## Action item
Go over the material below and report every line that contains the word "寺詳細ページ閲覧ビュー数".

## Data records
- - - -

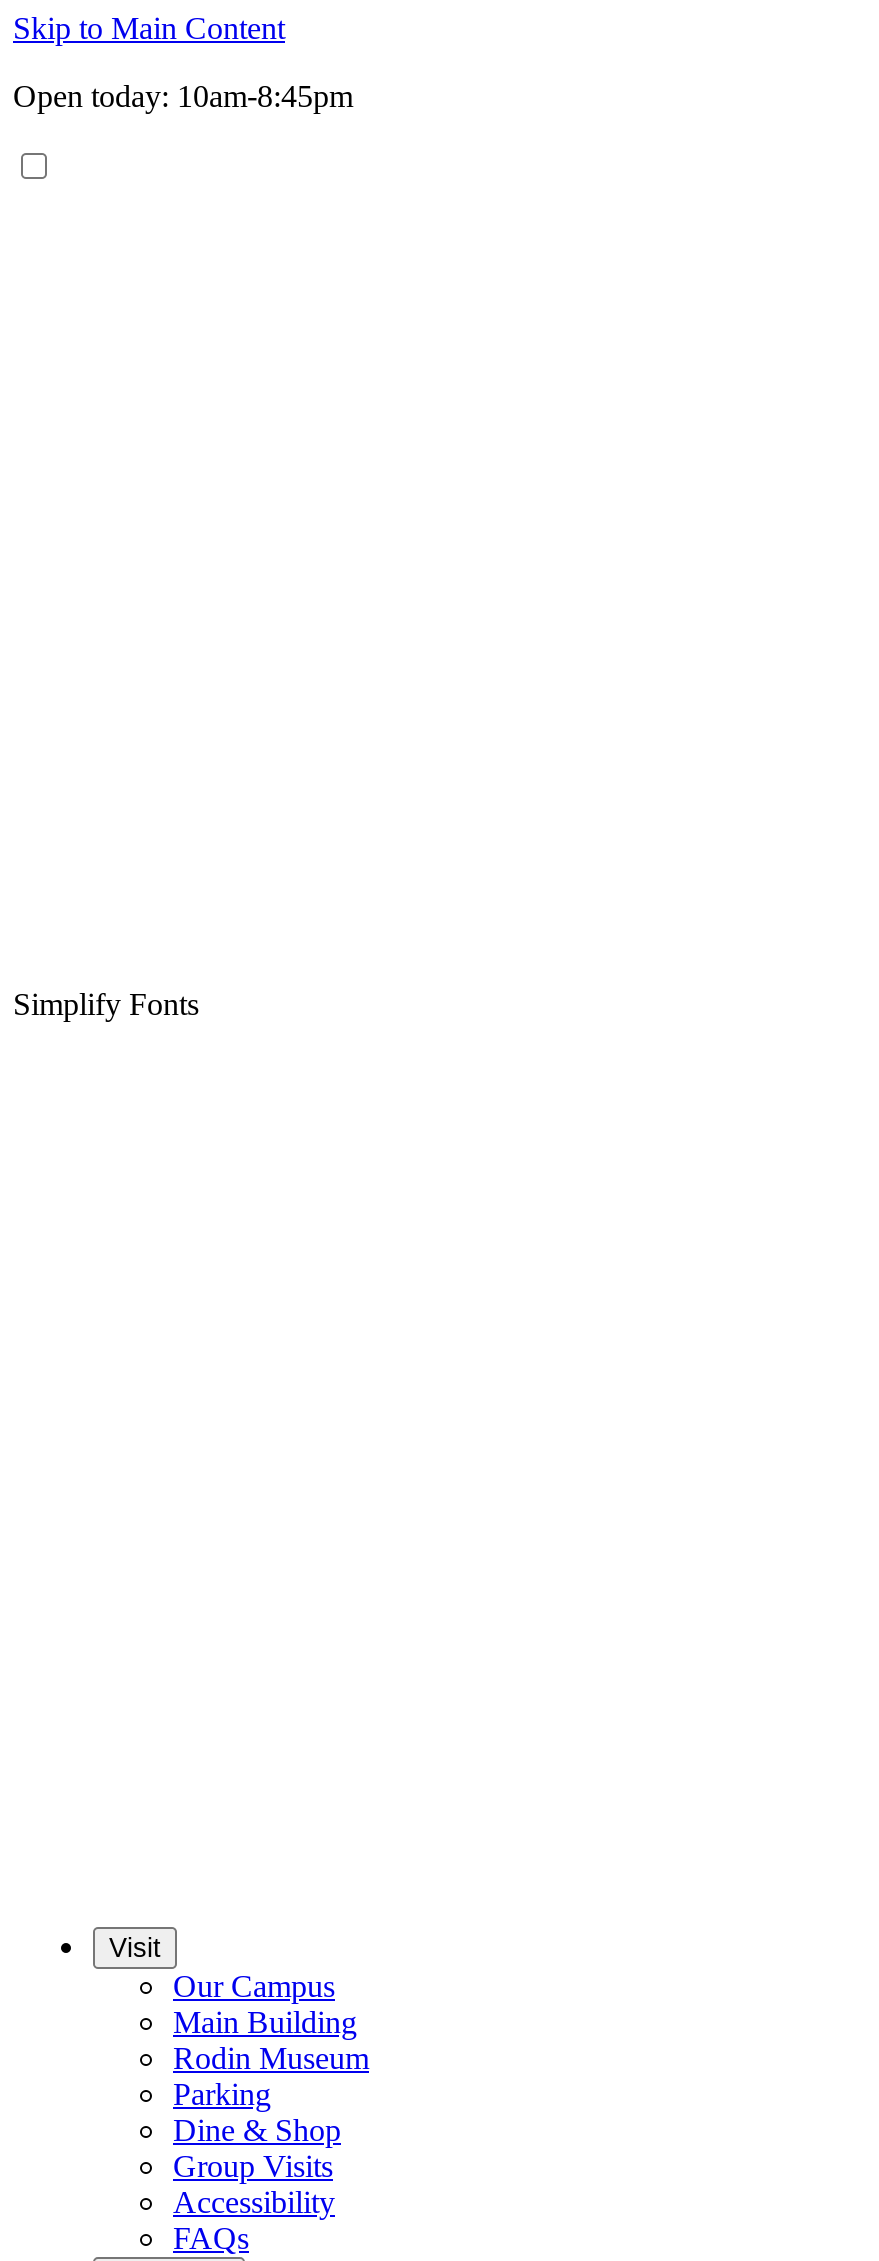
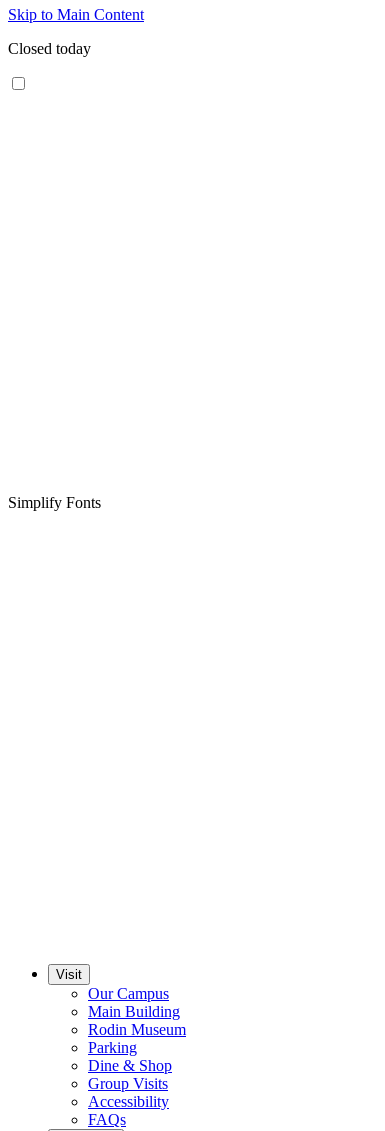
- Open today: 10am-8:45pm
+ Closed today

- - - -

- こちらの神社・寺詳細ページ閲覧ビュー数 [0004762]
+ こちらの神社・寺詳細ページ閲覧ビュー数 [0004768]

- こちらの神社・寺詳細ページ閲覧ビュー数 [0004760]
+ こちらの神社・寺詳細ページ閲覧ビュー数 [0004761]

- - - -

## Solution for this problem
- こちらの神社・寺詳細ページ閲覧ビュー数 [0004762]
+ こちらの神社・寺詳細ページ閲覧ビュー数 [0004768]
- こちらの神社・寺詳細ページ閲覧ビュー数 [0004760]
+ こちらの神社・寺詳細ページ閲覧ビュー数 [0004761]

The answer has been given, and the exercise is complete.